Secos & Molhados: poesia e androginia que resistem

Livro retrata carreira curta e influente de grupo no início dos anos 70

Em Primavera nos dentes (Três Estrelas, 376 p.), o jornalista e escritor Miguel de Almeida percorre o início dos anos 1970, que vai da formação à dissolução do grupo musical Secos & Molhados, o qual, com apenas dois discos e menos de cinco anos de vida, fez história dentro e fora do país; muitos afirmam que o rosto pintado de branco proposto por Ney Matogrosso para os integrantes do grupo brasileiro, a partir da estética do teatro nô, teria inspirado a banda de rock norte-americana Kiss.

O título escolhido por Almeida parece resumir a trajetória do grupo: “Primavera nos dentes” é uma canção que compõe o primeiro LP do Secos & Molhados, cuja letra é de autoria do jornalista português João Ricardo, um dos responsável pela criação do grupo, e de João Apolinário, seu pai, também jornalista e o pivô, mais tarde, da separação da turma.

A letra da música tem muito a ver com a história de cada um de seus integrantes: João Ricardo, que segurou entre os dentes o sonho de lançar o grupo; Gérson Conrad, que não pulou do barco mesmo sendo chamado de “veado” por pintar o rosto (outros músicos, que chegaram a integrar a banda, não aguentaram a pressão); e Ney Matogrosso, que saiu do Mato Grosso (hoje do Sul) com o sonho de ser ator e acabou se tornando um dos maiores intérpretes do Brasil. Diz a canção: “Quem tem consciência para ter coragem/ Quem tem a força de saber que existe/ E no centro da própria engrenagem/ Inventa a contramola que resiste”.

“Secos e molhados”, termo escolhido por João Ricardo para batizar o grupo, refere-se a estabelecimentos de uma época em que não existiam grandes supermercados e onde no entanto se encontrava “de tudo”. O repertório musical do grupo tinha algo desses estabelecimentos populares: misturava rock inglês com fado português e com modinhas brasileiras.

Nos anos 1970, em plena ditadura militar, Secos & Molhados não passou ileso dos embates com a polícia e com a censura. As performances ousadas, em especial de Ney Matogrosso, que, maquiado e sem camisa, cantava e remexia-se sensualmente, nem sempre eram bem recebidas pelas autoridades. Em um dos shows, o delegado informou que a mulher do então ministro de Minas e Energia, Shigeaki Ueki, estava presente e “se incomodava com o peito nu do cantor”. Ney se negou a cantar “vestido”, e a polícia acabou cedendo.

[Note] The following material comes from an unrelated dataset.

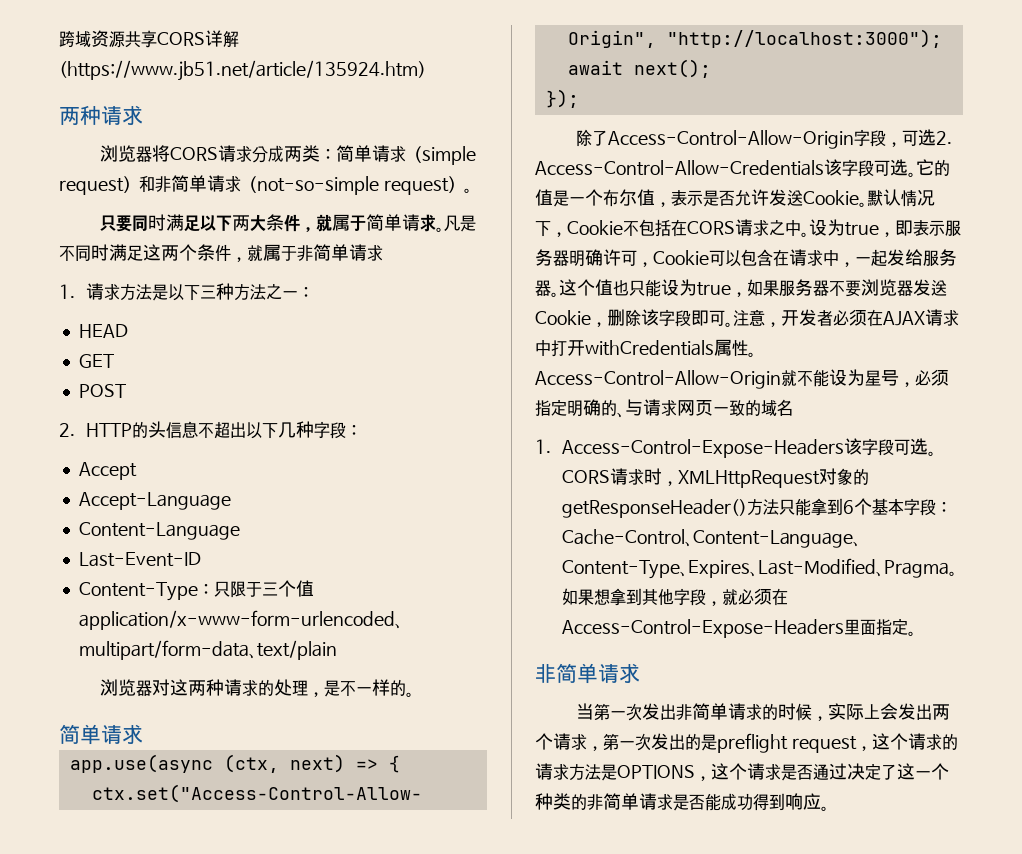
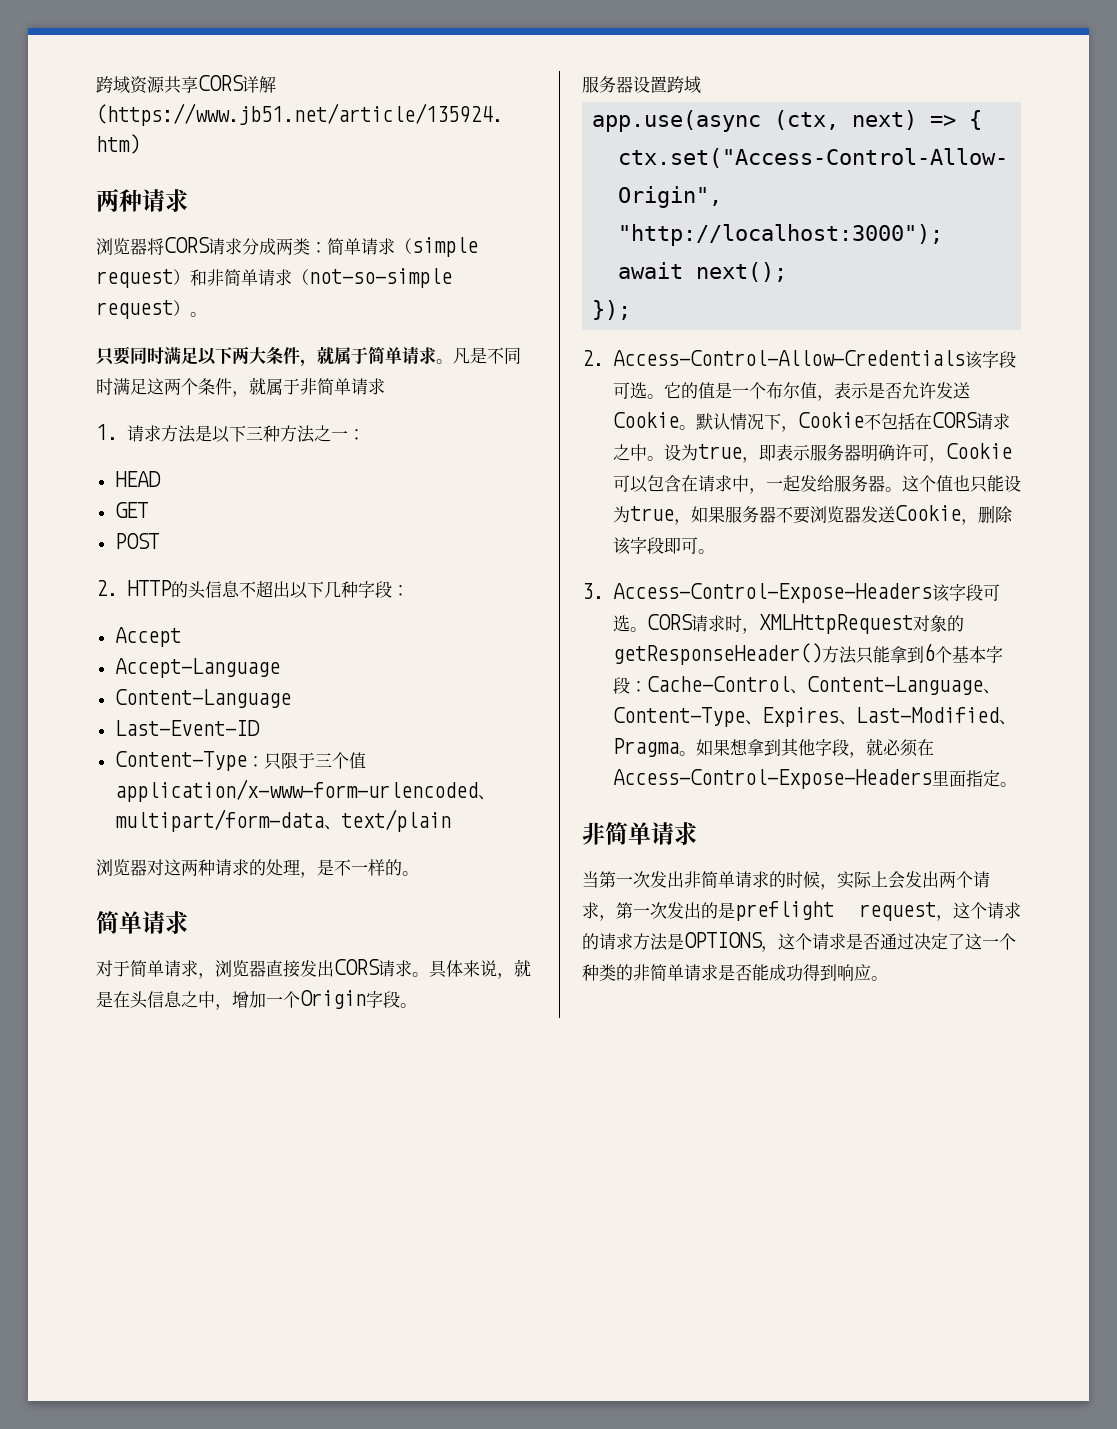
(143, 734) none -> [96,959,531,979] [96,990,417,1010] [582,76,701,94] // 对于简单请求，浏览器直接发出CORS请求。具体来说，就是在头信息之中，增加一个Origin字段。 // 服务器设置跨域
[575,129,936,149] 除了Access-Control-Allow-Origin字段，可选 -> (632, 310) none
[733,309,959,327] [535,339,756,357] [535,369,949,389] [535,399,793,418] [535,439,551,454] 注意，开发者必须在AJAX请求中打开withCredentials属性。Access-Control-Allow-Origin就不能设为星号，必须指定明确的、与请求网页一致的域名 // 1. -> [582,583,604,599] // 3.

Em tempos de censura e repressão, os militares andavam atrás de artistas, professores e estudantes, mas pareciam não entender muito a respeito de arte: “sendo uma ditadura à brasileira, muita coisa passava despercebida debaixo dos bigodes e quepes das autoridades, ainda mais por ser a poesia uma linguagem mais elaborada”, lembra Almeida. E era justamente de poesia que se alimentavam João Ricardo e Gérson Conrad.

Ironicamente, em plena ditadura militar, apoiada por quem defendia a moral e os bons costumes, não foi a dupla Dom & Ravel, com “Eu te amo, meu Brasil”, que ganhou o coração de homens, mulheres e crianças, mas um grupo ousado como Secos & Molhados.